→ **Work instructions**
Copy each line of the records that holds the string "Star".

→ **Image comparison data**

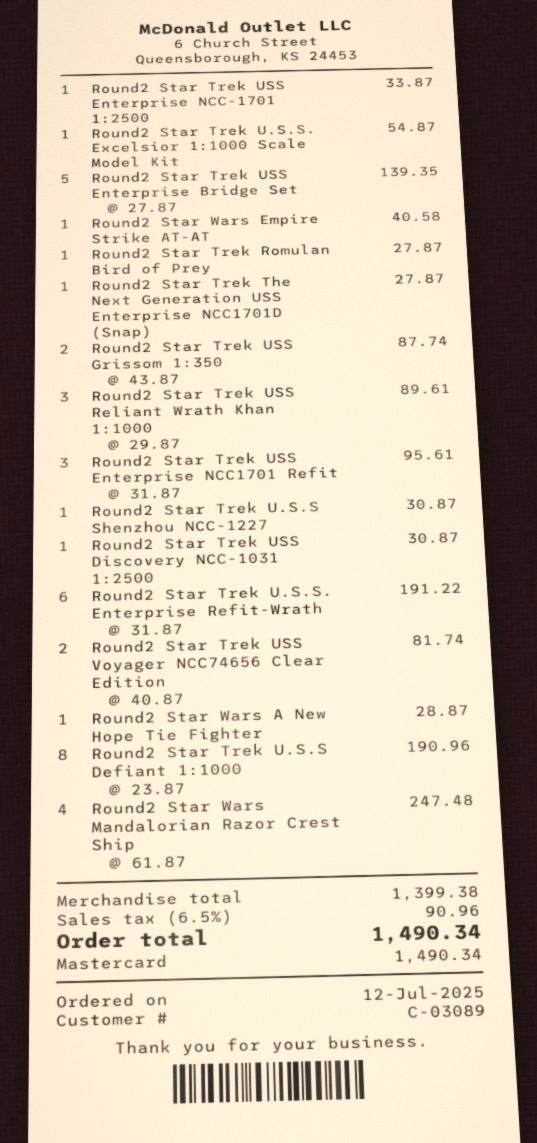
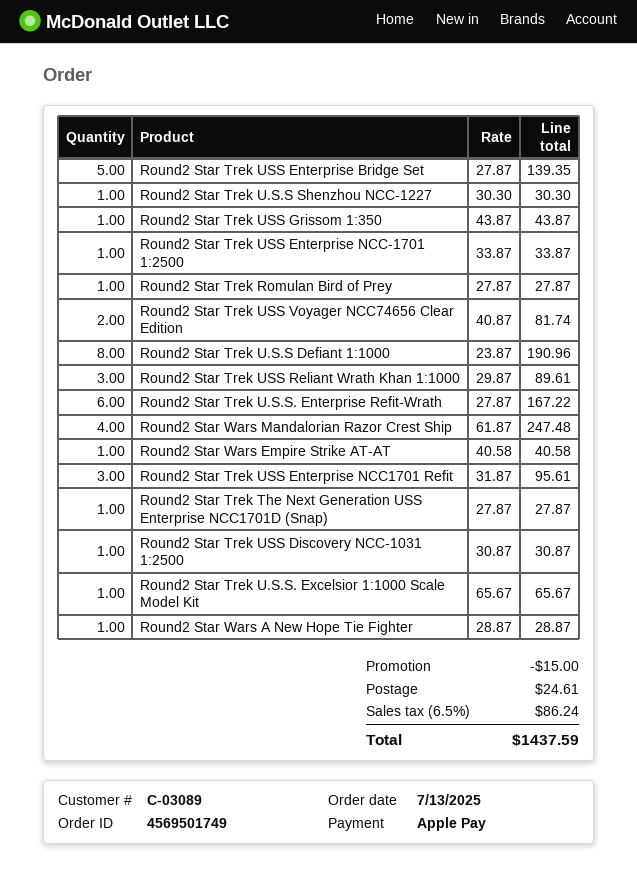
order date: 2025-07-12 -> 2025-07-13
payment method: Mastercard -> Apple Pay
Round2 Star Trek U.S.S. Excelsior 1:1000 Scale Model Kit: 1 x 54.87 = 54.87 -> 1 x 65.67 = 65.67
Round2 Star Trek USS Grissom 1:350: 2 x 43.87 = 87.74 -> 1 x 43.87 = 43.87
Round2 Star Trek U.S.S Shenzhou NCC-1227: 1 x 30.87 = 30.87 -> 1 x 30.30 = 30.30
Round2 Star Trek U.S.S. Enterprise Refit-Wrath: 6 x 31.87 = 191.22 -> 6 x 27.87 = 167.22
discount: none -> 15.00
shipping: none -> 24.61
tax: 6.5% = 90.96 -> 6.5% = 86.24
total: 1490.34 -> 1437.59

→ **Exercise output**
Round2 Star Trek U.S.S. Excelsior 1:1000 Scale Model Kit: 1 x 54.87 = 54.87 -> 1 x 65.67 = 65.67
Round2 Star Trek USS Grissom 1:350: 2 x 43.87 = 87.74 -> 1 x 43.87 = 43.87
Round2 Star Trek U.S.S Shenzhou NCC-1227: 1 x 30.87 = 30.87 -> 1 x 30.30 = 30.30
Round2 Star Trek U.S.S. Enterprise Refit-Wrath: 6 x 31.87 = 191.22 -> 6 x 27.87 = 167.22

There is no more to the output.